O BC só comprará ações privadas desde que:
– sejam classificadas como “BB- ou superior” no mercado local;
– os ativos tenham comprovação de qualidade de crédito dada por pelo menos uma das três maiores agências internacionais de classificação de risco;
– o preço de referência tenha sido publicado por entidade do mercado financeiro acreditada pelo Banco Central.
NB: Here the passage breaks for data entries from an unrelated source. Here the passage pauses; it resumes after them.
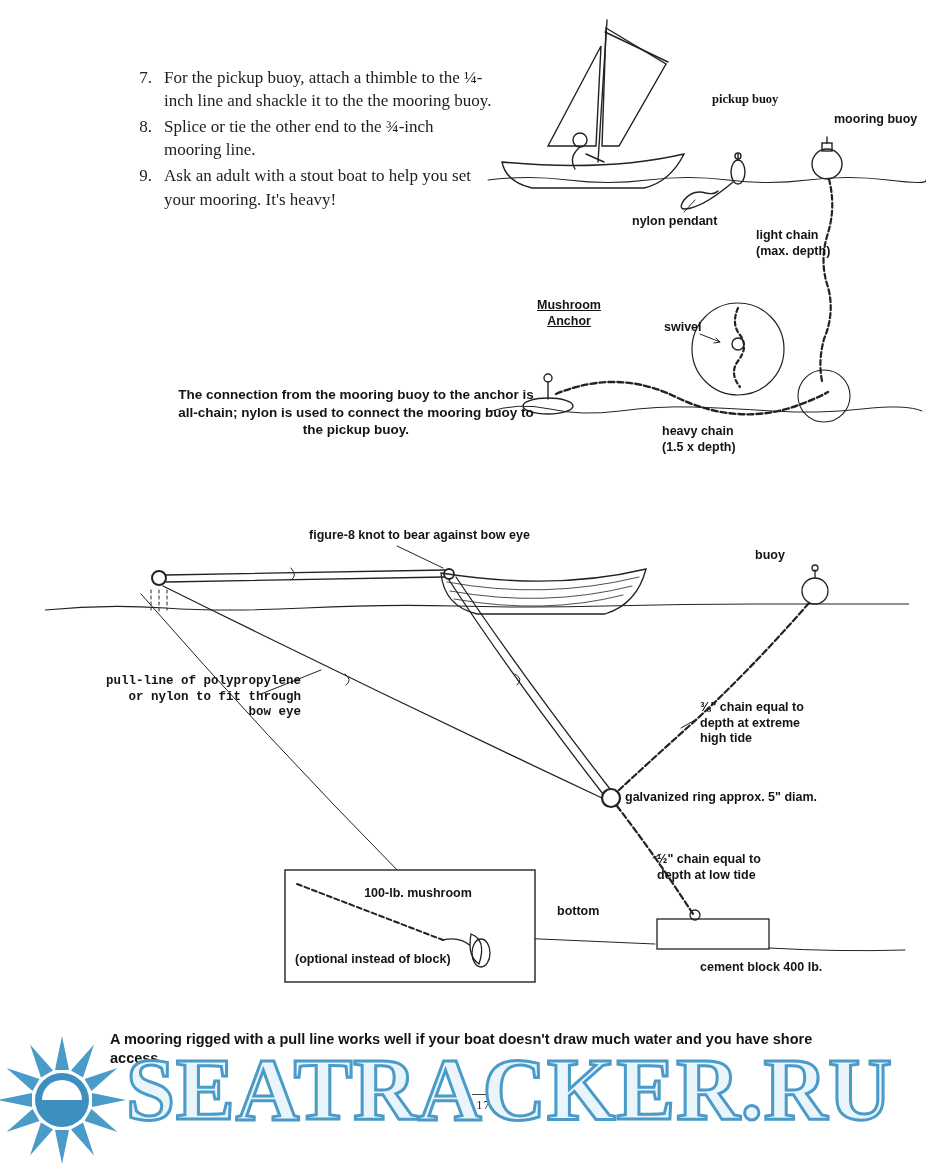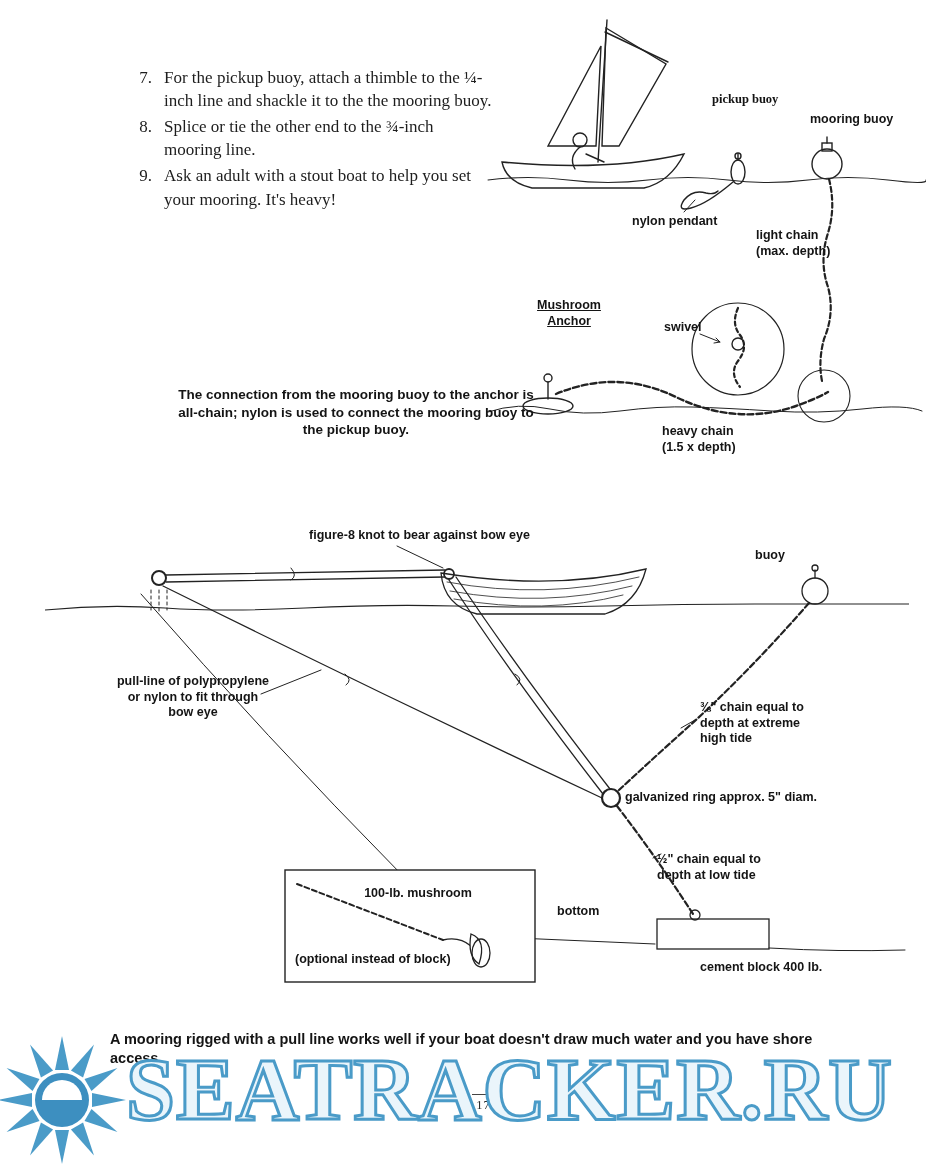--- a/index.html
+++ b/index.html
@@ -11,21 +11,21 @@
   svg { display:block; }
   .abs { position:absolute; }
 
   
   .lbl {
     position:absolute; font-family:"Liberation Sans", sans-serif;
     font-weight:bold; font-size:12.5px; line-height:1.25; color:#141414;
     white-space:pre-line;
   }
   .lbl.center { text-align:center; }
-  .lbl.right  { text-align:center; }
+  .lbl.right  { text-align:right;font-family:Liberation Mono, monospace; }
   .lbl.underline { text-decoration:underline; }
 
   
   .list { position:absolute; left:128px; top:66px; width:366px;
           font-size:17px; line-height:1.36; }
   .li   { display:grid; grid-template-columns:24px 1fr; column-gap:12px; margin-bottom:3px; }
   .li .num { text-align:right; }
   .para { position:absolute; left:97px; top:260px; width:402px;
           font-size:17px; line-height:1.36; text-indent:30px; }
 
@@ -109,21 +109,21 @@
         <path d="M252,304 q-7,16 2,27 q9,12 -2,26 q-9,12 2,26" stroke-dasharray="4 3" stroke-width="2.2"></path>
         <circle cx="252" cy="340" r="6"></circle>
 
         <path d="M214,330 l20,8" stroke-width="1"></path>
         <path d="M230,334 l4,4 l-6,1" stroke-width="1"></path>
 
         <circle cx="338" cy="392" r="26" stroke-width="1.1"></circle>
       </g>
     </svg>
     <div class="lbl" style="left:226px; top:88px;font-family:Liberation Serif, serif;">pickup buoy</div>
-    <div class="lbl" style="left:296px; top:108px;padding-left:28px;">mooring buoy</div>
+    <div class="lbl" style="left:320px; top:108px;padding-left:28px;">mooring buoy</div>
     <div class="lbl" style="left:146px; top:210px;">nylon pendant</div>
     <div class="lbl" style="left:270px; top:224px;">light chain
 (max. depth)</div>
     <div class="lbl center underline" style="left:48px; top:294px; width:70px;">Mushroom
 Anchor</div>
     <div class="lbl" style="left:178px; top:316px;">swivel</div>
     <div class="lbl" style="left:176px; top:420px;">heavy chain
 (1.5 x depth)</div>
   </div>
O texto define também que os seguintes tipos de títulos de empresas privadas poderão ser negociados pelo BC:

– debêntures não conversíveis em ações (quando o investimento não pode ser transformado em ação da empresa);
– cédulas de crédito imobiliário;
– certificados de recebíveis imobiliários;
– certificados de recebíveis do agronegócio;
– notas comerciais;
– cédulas de crédito bancário.

Essas limitações de compra foram incluídas pelo relator, pois críticos ao texto original da PEC argumentavam que havia brecha para o Banco Central comprar “créditos podres”, dívidas há bastante tempo vencidas e, portanto, de difícil recuperação.

O presidente do Banco Central, Roberto Campos Neto, estimou que a instituição poderá comprar até R$ 972 bilhões em papeis de empresas privadas, se o texto passar no Congresso. Anastasia acrescentou no relatório que haverá prioridade a compra, pelo Banco Central, de ações de micro, pequenas e médias empresas.

O parecer aprovado estabelece também que:
– o Banco Central precisará publicar diariamente as informações das operações realizadas;
– as condições da negociação deverão ser divulgados publicamente dentro de 24 horas.

o presidente do Banco Central terá de prestar contas, a cada 30 dias, ao Congresso; as instituições financeiras que venderem ativos para o Banco Central ficarão proibidas de utilizar recursos na distribuição de lucros e dividendos;
poderá haver venda de ações, pelo Banco Central, após a vigência do estado de calamidade, se isso for vantajoso “sob o ponto de vista do interesse público”.